Frank Fairfield and band with Kyle Zantos ::: Polaroid courtesy of Dylan Priest
Amongst a field of indie kids and folk bands Doe Bay’s ground’s, Frank Fairfield was an old schoolhouse, full of knowledge and looking and sounding every bit the part of a by-gone era. Though Fairfield’s not a local, his on-stage educational talks on the fiddle to 2am busking station jam sessions made him just as much a vibrant contributor to the collaborative and musical mood of the festival as the veterans and locals.
Still not fully awake Friday morning as we wandered in search of a coffee cart we stumbled into Fairfield and band warming up next to the mainstage field where fellow banjo wiz Kyle Zantos had gravitated to the situation and managed to sneak in a lead here and there. This is how I always imagined a more free form folk festival might flow, people plopping down where-ever they may be or meet to jam and live the music. Little did we expect that moment would be reprised for our camera the next day on our sun-kissed forest location playfully named “the Hobbit Hill.”

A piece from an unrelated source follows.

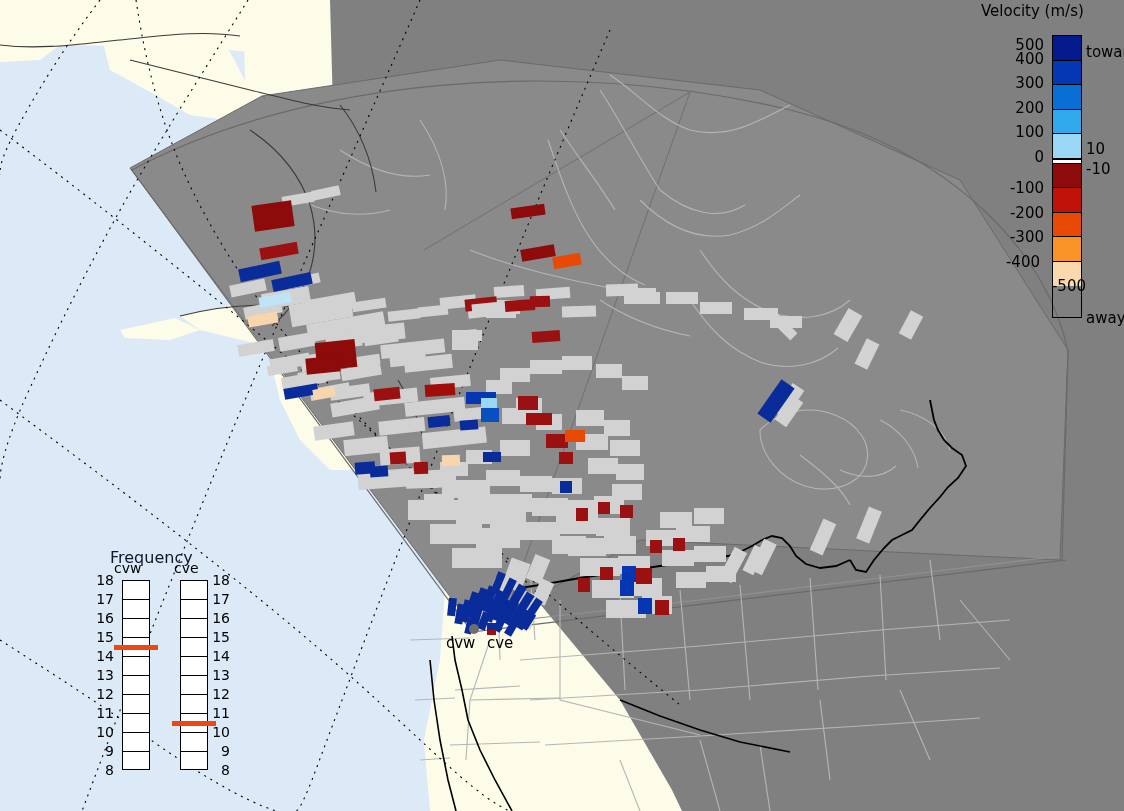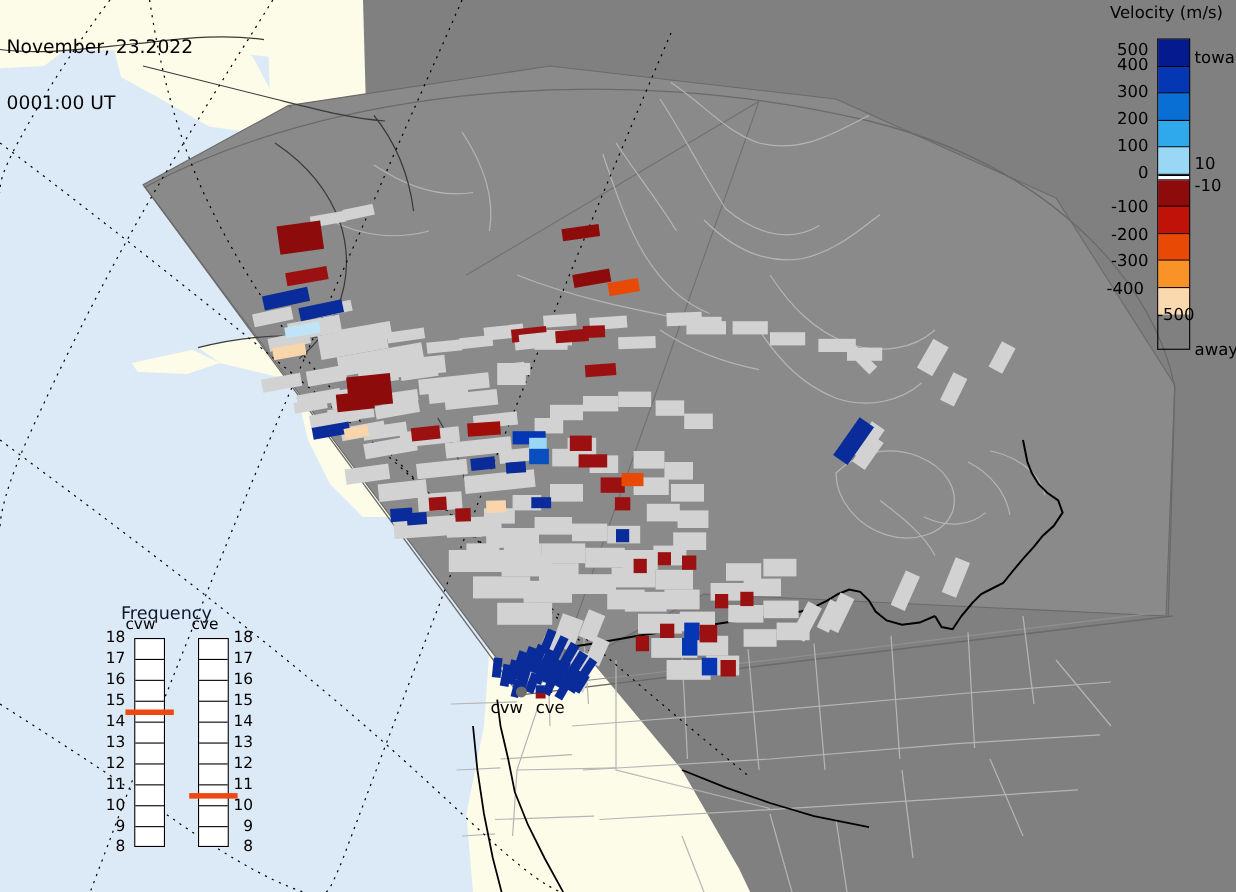"Velocity (m/s)" #cbar-title { margin-left: 28px -> none }
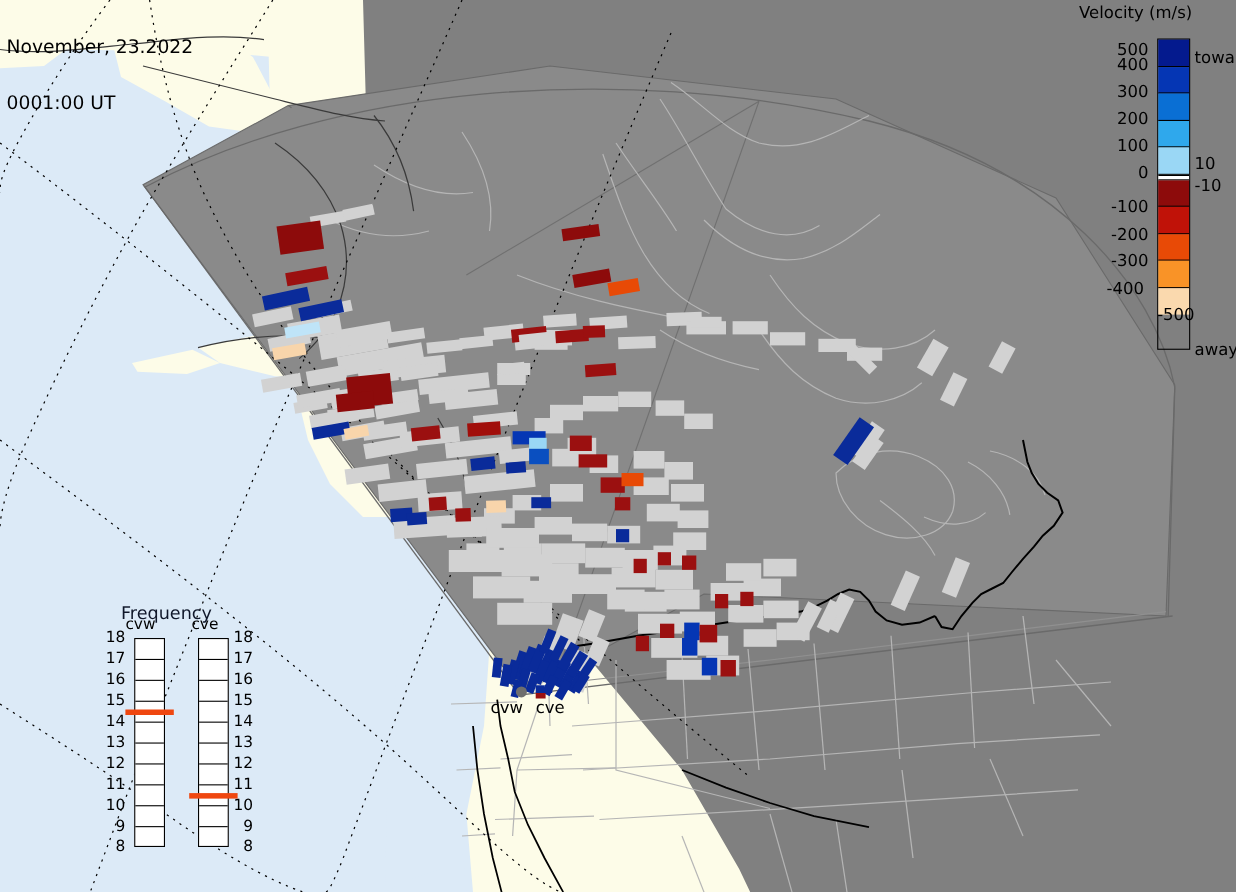"November, 23.2022" div { html: <div> <div>November, 23.2022</div> <div>0001:00 UT</div> </div> -> none }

Sound on the Sound wasn’t the only set of folks filming at the fourth edition of Doe Bay Fest. A group of documentarians wandered about catching the spirit of the festival for a presentation they are calling “Welcome to Doe Bay.” November 11th Frank Fairfield will headline Columbia City Theater for a party to help fund a Kickstarter goal set by the crew to finish this documentary with quality.